# Assignment:
Repeat each entry exactly. Drop every image.

(Records from a collection)

:::

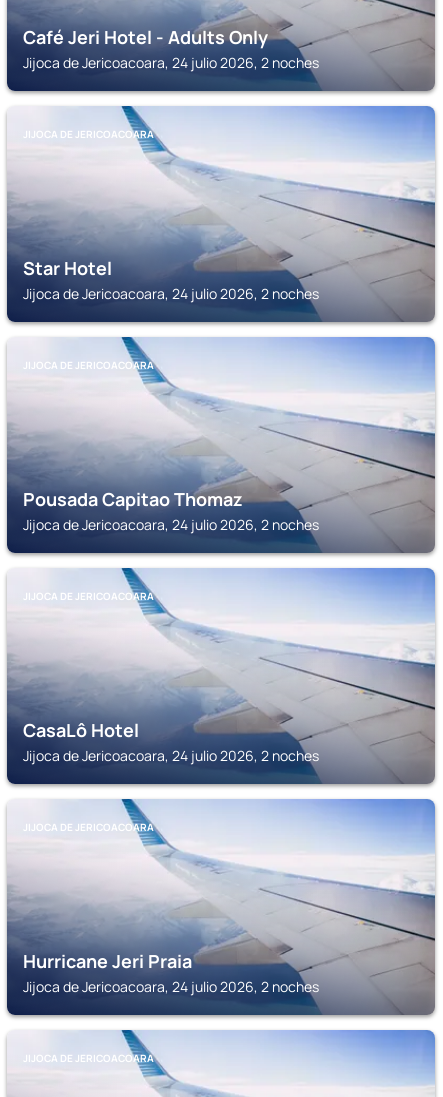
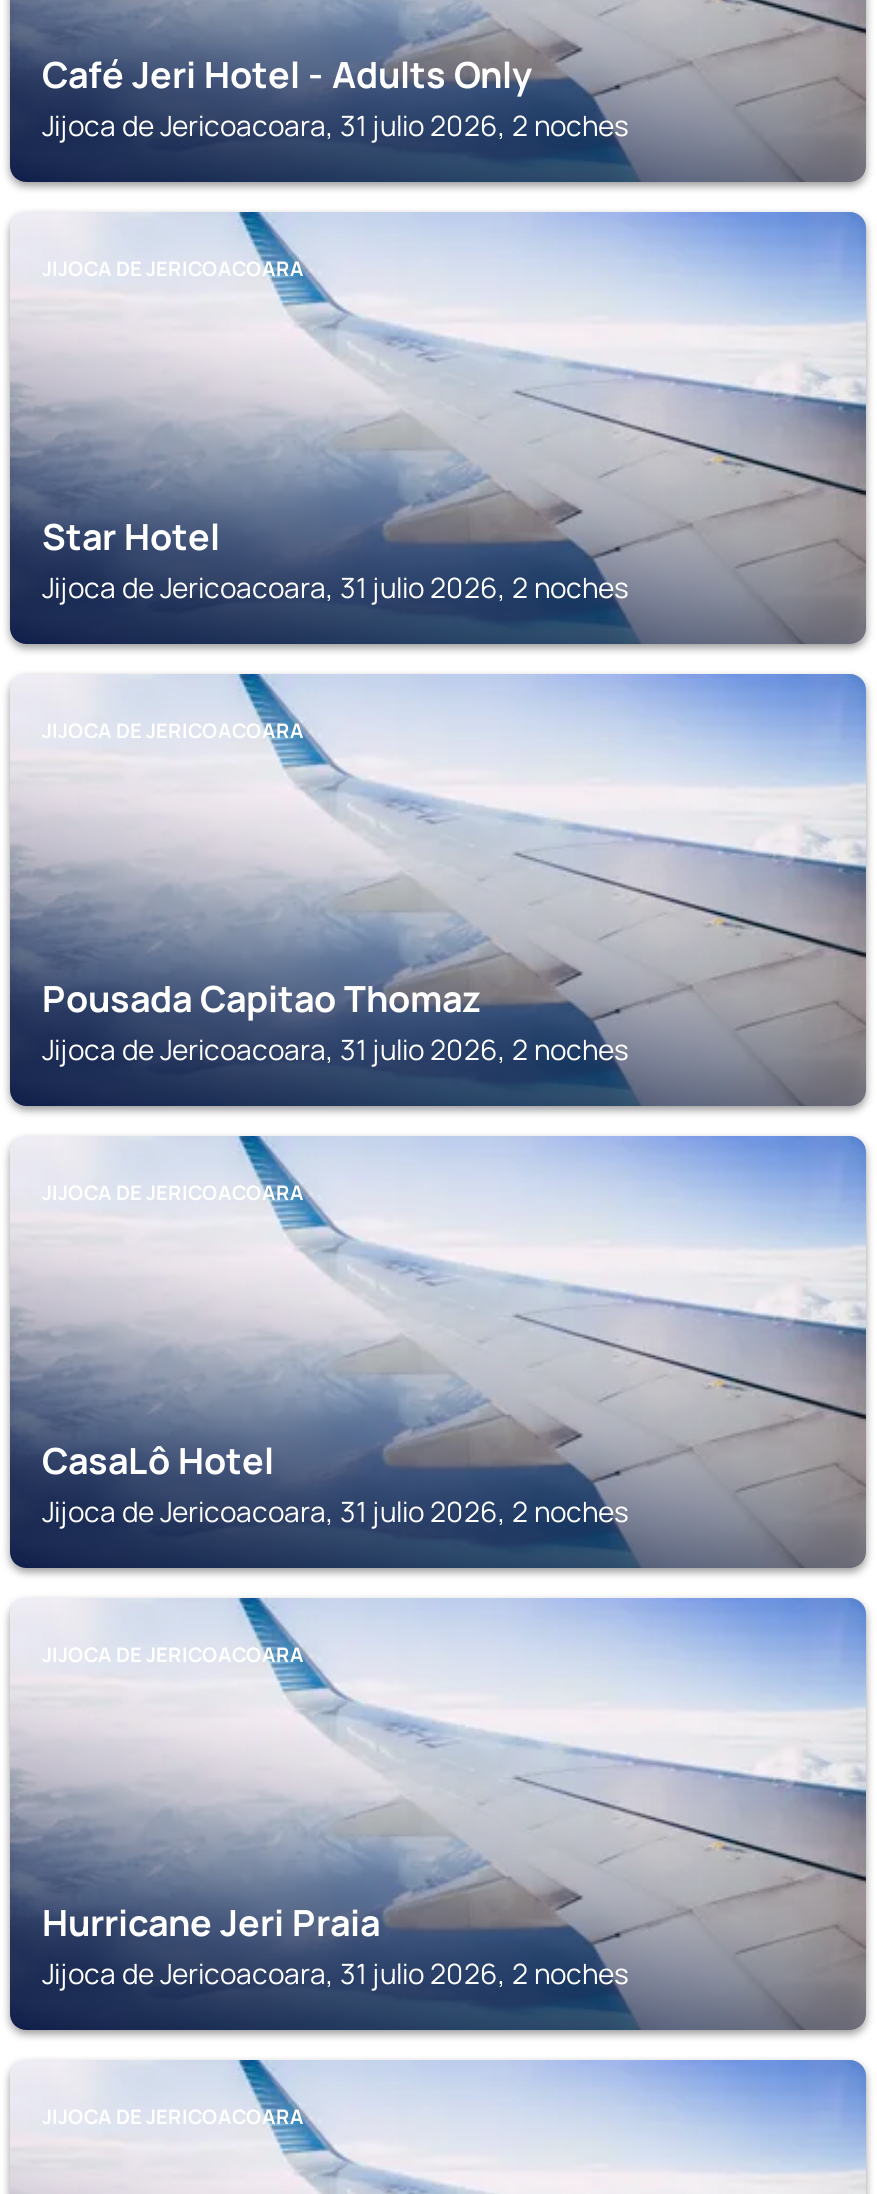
- Jijoca de Jericoacoara, 24 julio 2026, 2 noches
+ Jijoca de Jericoacoara, 31 julio 2026, 2 noches

- Jijoca de Jericoacoara, 24 julio 2026, 2 noches
+ Jijoca de Jericoacoara, 31 julio 2026, 2 noches

- Jijoca de Jericoacoara, 24 julio 2026, 2 noches
+ Jijoca de Jericoacoara, 31 julio 2026, 2 noches

- Jijoca de Jericoacoara, 24 julio 2026, 2 noches
+ Jijoca de Jericoacoara, 31 julio 2026, 2 noches

- Jijoca de Jericoacoara, 24 julio 2026, 2 noches
+ Jijoca de Jericoacoara, 31 julio 2026, 2 noches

:::

# Final answer:
- Jijoca de Jericoacoara, 24 julio 2026, 2 noches
+ Jijoca de Jericoacoara, 31 julio 2026, 2 noches

- Jijoca de Jericoacoara, 24 julio 2026, 2 noches
+ Jijoca de Jericoacoara, 31 julio 2026, 2 noches

- Jijoca de Jericoacoara, 24 julio 2026, 2 noches
+ Jijoca de Jericoacoara, 31 julio 2026, 2 noches

- Jijoca de Jericoacoara, 24 julio 2026, 2 noches
+ Jijoca de Jericoacoara, 31 julio 2026, 2 noches

- Jijoca de Jericoacoara, 24 julio 2026, 2 noches
+ Jijoca de Jericoacoara, 31 julio 2026, 2 noches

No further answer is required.